3. Dans le Livre des Ruses (la stratégie politique des Arabes), composé au 15e siècle, se trouve l’exemple du susceptible Al-Mou’tadid : pour se venger d’un importun, il ordonne qu’on lui bouche toutes les ouvertures avant de le laisser au soleil. « Les choses étant ce qu’elles sont4 », le brave homme se met à gonfler « jusqu’à ce que la calotte de son crâne se détache et qu’il éclate de toute part ». Face à l’abondance des stratagèmes, il arrive que Samuel Tubal envie une telle simplicité – elle n’interdit d’ailleurs pas un certain sens du spectacle : ce qu’on appelle le panache.
4. F. Fulmerford propose à son lecteur un épisode mélancolique, pages 152 et suivantes de son livre (mélancolie sans rapport avec cette histoire de calotte crânienne) : triste à sa manière clownesque, Samuel Tubal se demande pourquoi il ne reçoit pas de reconnaissance à la mesure de son talent. Lui et Fulmerford mettent au point le raisonnement suivant : si le rendement d’une opération financière est proportionnel au risque, et si le risque dépend de l’incertitude, un individu Tubal facteur de grande incertitude est aussi une garantie de grands profits, on devrait le couronner pour ça. Le raisonnement est simple, comme la justice d’Al-Mou’tadid, il est un peu boiteux, mais l’essentiel est que Tubal y croit – ainsi que la banque qui l’embauche.
5. (Il n’y a pas longtemps, un opérateur automate de chez Goldman Sachs, « utilisé en interne pour valoriser des produits dérivés » a, je cite, « malencontreusement envoyé des ordres qui n’auraient jamais dû être validés ». Une petite erreur qui a fait la joie d’autres automates, quelque part dans le monde, heureux d’acheter 1 dollar ce qui, en vérité, valait 35 fois plus5.)

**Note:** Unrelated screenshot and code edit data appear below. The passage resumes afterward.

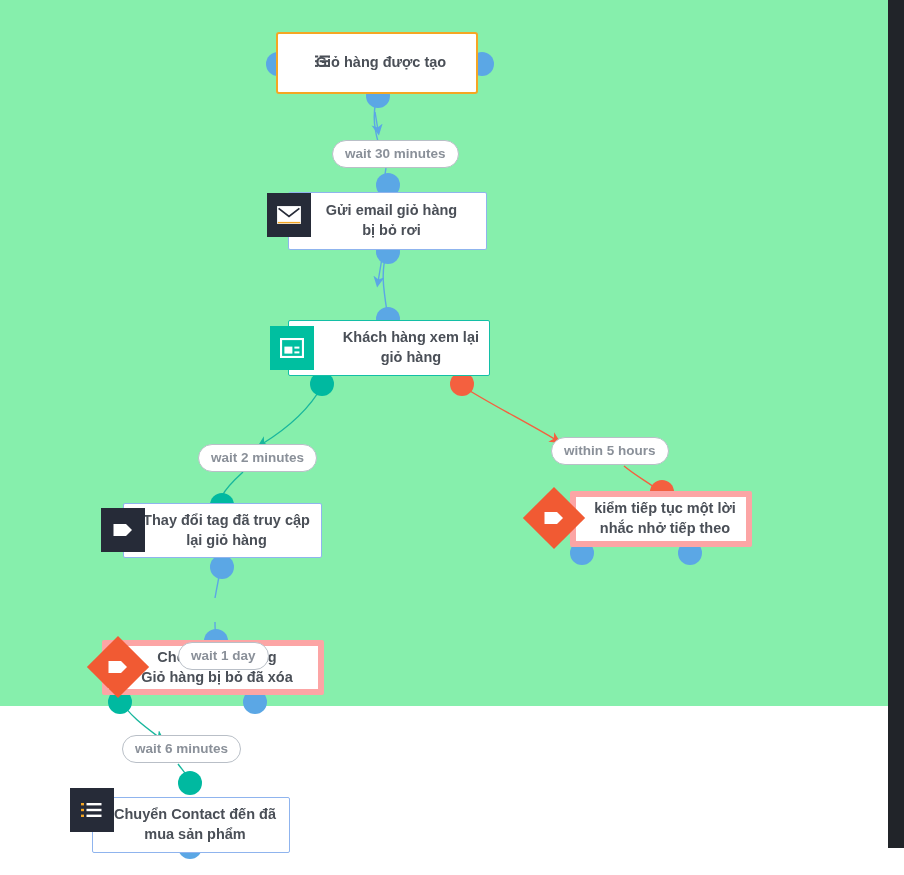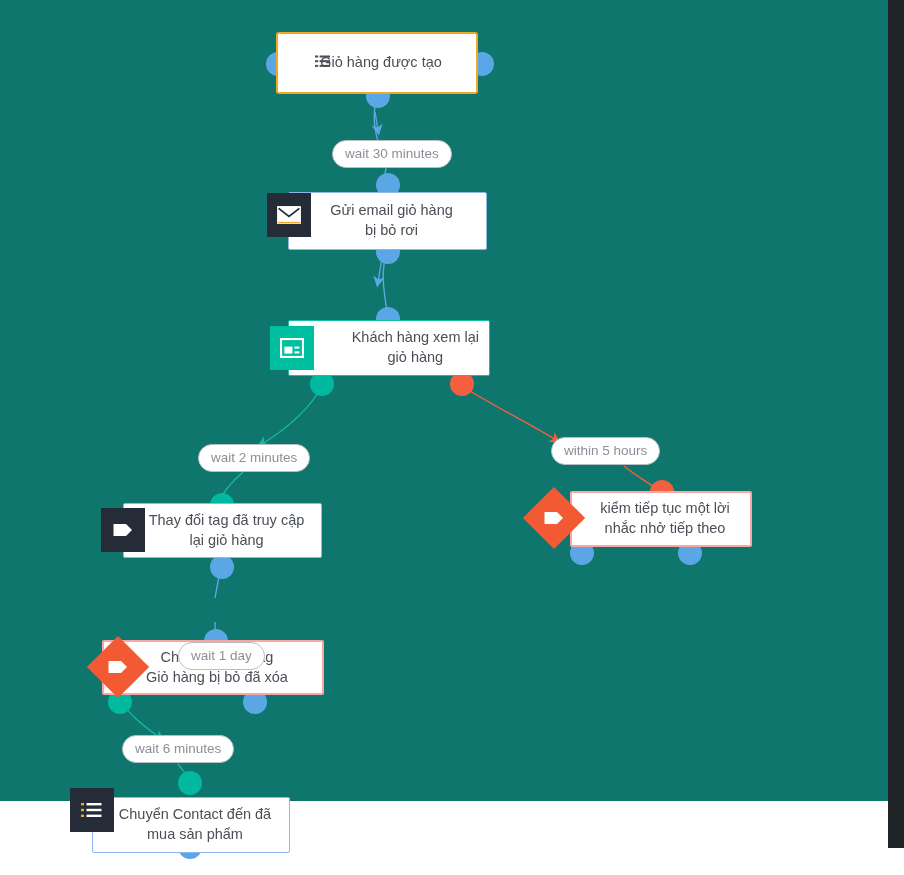--- a/index.html
+++ b/index.html
@@ -12,22 +12,23 @@
     height: 875px;
     position: relative;
     overflow: hidden;
     font-family: "Liberation Sans", sans-serif;
   }
 
   #canvas {
     position: absolute;
     left: 0; top: 0;
     width: 904px;
-    height: 801px;
-    background: #0f766e;
+    height: 706px;
+    background: #86efac;
+    font-weight: bold;
   }
 
   #edge-layer {
     position: absolute;
     left: 0; top: 0;
     width: 904px;
     height: 875px;
     pointer-events: none;
   }
 
@@ -61,21 +62,21 @@
     display: block;
     padding: 0 10px 0 18px;
     white-space: pre-line;
   }
 
   .node.trigger {
     border: 2px solid #f5a623;
     border-radius: 3px;
   }
   .node.teal-node { border: 1px solid #13bfa6; }
-  .node.red-node  { border: 2px solid #fca5a5; }
+  .node.red-node  { border: 6px solid #fca5a5; }
 
   
   .badge {
     position: absolute;
     z-index: 7;
     display: flex;
     align-items: center;
     justify-content: center;
   }
   .badge.square {

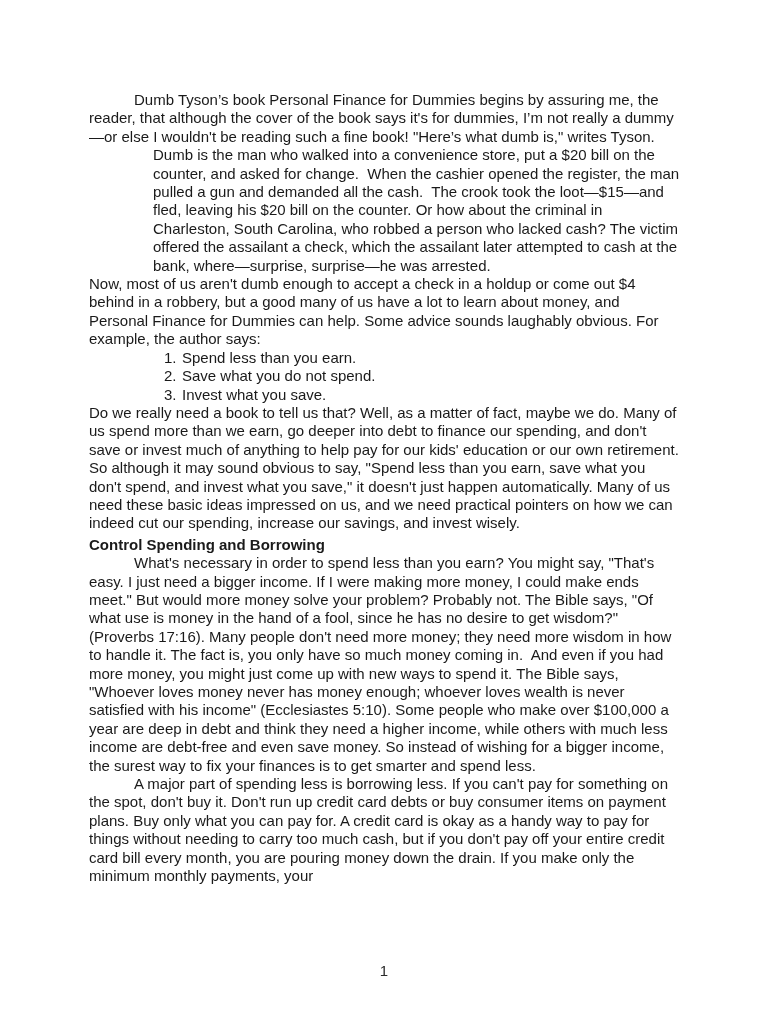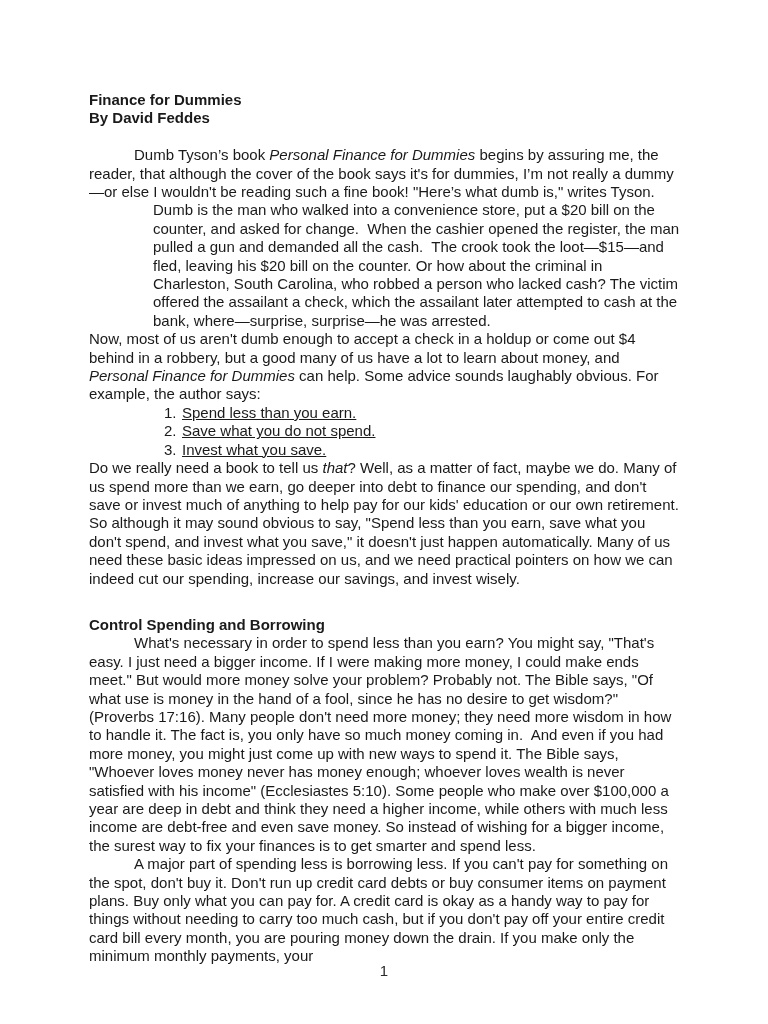--- a/index.html
+++ b/index.html
@@ -40,56 +40,50 @@
     white-space: pre-wrap;
   }
   .para.indent {
     text-indent: 45px;
   }
   .quote {
     margin-left: 64px;
   }
   .heading {
     font-weight: 700;
-    margin-top: 28px;
+    margin-top: 3px;
   }
   .list-row {
     display: flex;
     margin-left: 75px;
   }
   .list-num {
     flex: none;
     width: 18px;
   }
   .list-text {
     flex: 1 1 auto;
-    text-decoration: underline;
   }
   .it {
-    font-style: italic;
   }
   .page-number {
     position: absolute;
     left: 0;
     top: 962px;
     width: 768px;
     text-align: center;
     color: #2a2a2a;
   }
 </style>
 </head>
 <body>
 
 <div class="page">
 
   <div class="doc-body">
-    <div class="title-block">
-      <div class="title-line">Finance for Dummies</div>
-      <div class="title-line">By David Feddes</div>
-    </div>
     <div id="blocks-host">
         <div class="para indent"><span>Dumb Tyson’s book </span><span class="it">Personal Finance for Dummies</span><span> begins by assuring me, the reader, that although the cover of the book says it's for dummies, I’m not really a dummy—or else I wouldn't be reading such a fine book! "Here’s what dumb is," writes Tyson.</span></div>
         <div class="quote"><span>Dumb is the man who walked into a convenience store, put a $20 bill on the counter, and asked for change.  When the cashier opened the register, the man pulled a gun and demanded all the cash.  The crook took the loot—$15—and fled, leaving his $20 bill on the counter. Or how about the criminal in Charleston, South Carolina, who robbed a person who lacked cash? The victim offered the assailant a check, which the assailant later attempted to cash at the bank, where—surprise, surprise—he was arrested.</span></div>
         <div class="para"><span>Now, most of us aren't dumb enough to accept a check in a holdup or come out $4 behind in a robbery, but a good many of us have a lot to learn about money, and </span><span class="it">Personal Finance for Dummies</span><span> can help. Some advice sounds laughably obvious. For example, the author says:</span></div>
         <div class="list-row">
           <span class="list-num">1.</span>
           <span class="list-text"><span>Spend less than you earn.</span></span>
         </div>
         <div class="list-row">
           <span class="list-num">2.</span>

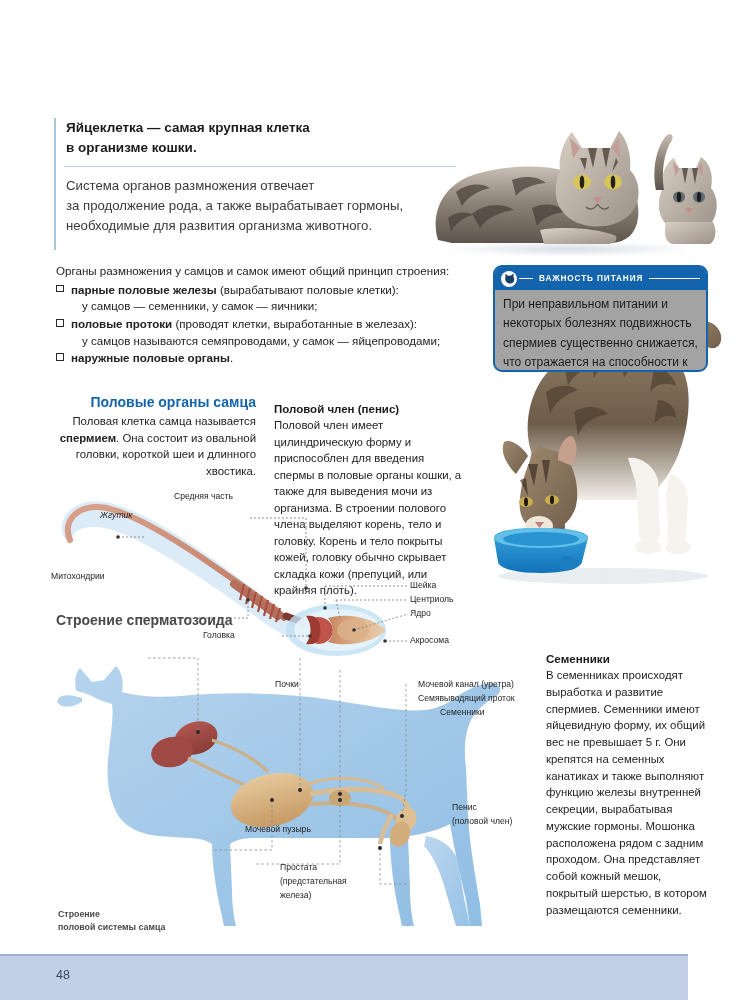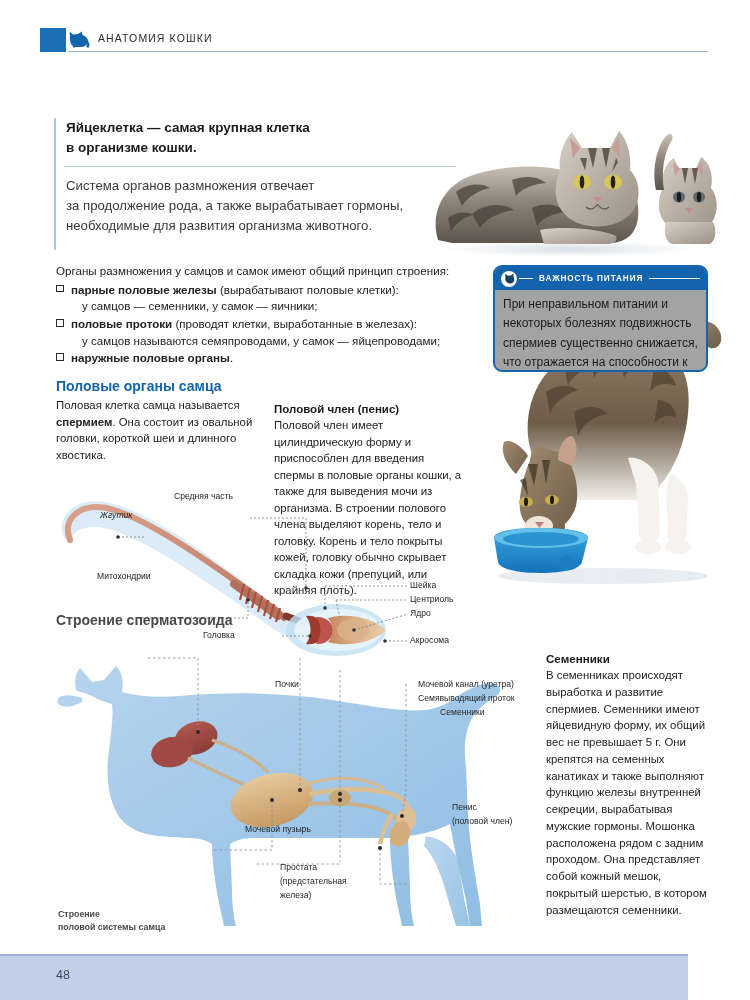--- a/index.html
+++ b/index.html
@@ -75,21 +75,21 @@
     font-size:8.2px; font-weight:700; letter-spacing:0.9px; color:#fff; white-space:nowrap;
   }
   .callout .dash2 { height:1.4px; background:#fff; flex:1 1 auto; margin:0 6px 0 6px; }
   .callout .ctext {
     position:absolute; left:8px; top:28px; width:198px;
     font-size:12px; color:#1b1b1b; line-height:1.62;
   }
 
   
   .photo-bowl { position:absolute; left:478px; top:288px; width:245px; height:300px; }
-  .col-a { position:absolute; left:56px; top:378px; width:200px; }
+  .col-a { position:absolute; left:56px; top:394px; width:200px;text-align:right; }
   .col-a .h { font-size:14px; font-weight:700; color:#1464ad; }
   .col-a .p { font-size:11.4px; color:#232323; line-height:1.45; margin-top:3px; }
   .col-a .p b { font-weight:700; }
 
   .col-b { position:absolute; left:274px; top:403px; width:190px; }
   .col-b .h { font-size:11.5px; font-weight:700; color:#1b1b1b; }
   .col-b .p { font-size:11.4px; color:#232323; line-height:1.45; margin-top:2px; }
 
   
   .sperm { position:absolute; left:48px; top:488px; width:430px; height:170px; }
@@ -110,32 +110,20 @@
   .footer .topline { position:absolute; left:0; top:0; width:100%; height:1.5px; background:#9fb2d0; }
   .pageno { position:absolute; left:56px; top:14px; font-size:12.5px; color:#3a4a63; }
 
   svg { display:block; overflow:visible; }
 </style>
 </head>
 <body>
 
 <div class="page">
 
-  <div class="runhead">
-    <div class="bluebar"></div>
-    <div class="catglyph">
-      <svg width="22" height="18" viewBox="0 0 44 36">
-        <path d="M4 10 L3 1 L10 7 L20 6 L28 1 L29 8 C35 10 40 15 41 22 L41 33 L37 33 L37 25
-                 C36 30 32 32 27 32 L14 32 L14 33 L10 33 L10 30 C6 28 4 22 4 16 Z
-                 M41 22 L43 26 L42 33 L40 33 Z" fill="#1464ad"></path>
-      </svg>
-    </div>
-    <div class="rh-text">АНАТОМИЯ  КОШКИ</div>
-    <div class="rh-rule"></div>
-  </div>
 
 
   <div class="photo-top">
     <svg width="300" height="140" viewBox="0 0 300 140">
       <defs>
         <linearGradient id="furA" x1="0" y1="0" x2="0" y2="1">
           <stop offset="0%" stop-color="#c9bfb4"></stop>
             <stop offset="45%" stop-color="#8f8479"></stop>
           <stop offset="100%" stop-color="#5d554c"></stop>
         </linearGradient>
@@ -397,21 +385,21 @@
         <circle cx="200" cy="112" r="1.8"></circle>
         <circle cx="258" cy="100" r="1.8"></circle>
         <circle cx="277" cy="120" r="1.8"></circle>
         <circle cx="306" cy="142" r="1.8"></circle>
         <circle cx="337" cy="153" r="1.8"></circle>
         <circle cx="262" cy="148" r="1.8"></circle>
       </g>
     </svg>
     <span class="lbl" style="left:52px; top:22px;font-style:italic;">Жгутик</span>
     <span class="lbl" style="left:126px; top:3px;">Средняя часть</span>
-    <span class="lbl" style="left:3px; top:83px;margin-left:46px;">Митохондрии</span>
+    <span class="lbl" style="left:3px; top:83px;">Митохондрии</span>
     <span class="lbl" style="left:155px; top:142px;">Головка</span>
     <span class="lbl" style="left:362px; top:92px;">Шейка</span>
     <span class="lbl" style="left:362px; top:106px;">Центриоль</span>
     <span class="lbl" style="left:362px; top:120px;">Ядро</span>
     <span class="lbl" style="left:362px; top:147px;">Акросома</span>
     <span class="lbl-cap" style="left:8px; top:124px;">Строение сперматозоида</span>
   </div>
 
   <div class="anatomy">
     <svg width="500" height="300" viewBox="0 0 500 300">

6. Aucune reconnaissance, en dehors de quelques bonus bien en dessous de ses mérites6 – en plus de ça, Tubal doit affronter les sarcasmes de son collègue Basil Monmouth, personnage de jeune homme beaucoup moins ridicule, séduisant et rentable. Page 160, le lecteur croit comprendre que S. Tubal, d’ordinaire stoïque, fond en sanglots ; à y regarder de plus près, il semble qu’il mouche un rhume récurrent, un rhume de Noël. Mais il peut s’agir aussi d’un stratagème consistant à faire passer l’un pour l’autre : il est arrivé à Charlie Chaplin de filmer, de dos, les sanglots du mari abandonné avant de révéler, de face, la joie du nouveau célibataire préparant son cocktail au shaker.
7. Mieux vaut ne pas rester sur une note chagrine : Fulmerford, comme Shakespeare, aime alterner tension tragique et soulagement farcesque. En guise de soulagement, il suffirait au romancier d’apporter une bonne nouvelle à ses personnages : par exemple l’augmentation de 20% du salaire des cadres des sociétés de courtage britanniques pour compenser le plafonnement de leurs bonus7.
7 bis. Toujours pour rire à l’approche des fêtes, Tubal lit à voix haute un article de la revue Science : on y démontre comment la pauvreté empêche les pauvres de penser8.
Pierre Senges
1 The Thirty-six Stratagems, F. Fulmerford, Londres, 2011.
2 Voir Alan Smithee et Albert Bolduc, Comment écrire un scénario, Paris 2008.
3 Contrairement à l’anonyme chinois des 36 Stratagèmes (« La cigale d’or fait sa mue »), Polyen ne se donne pas la peine de faire des métaphores : parmi ses stratagèmes, on trouve Piéger, Trahir, Tromper, Noyauter, Se Parjurer et Savoir Communiquer.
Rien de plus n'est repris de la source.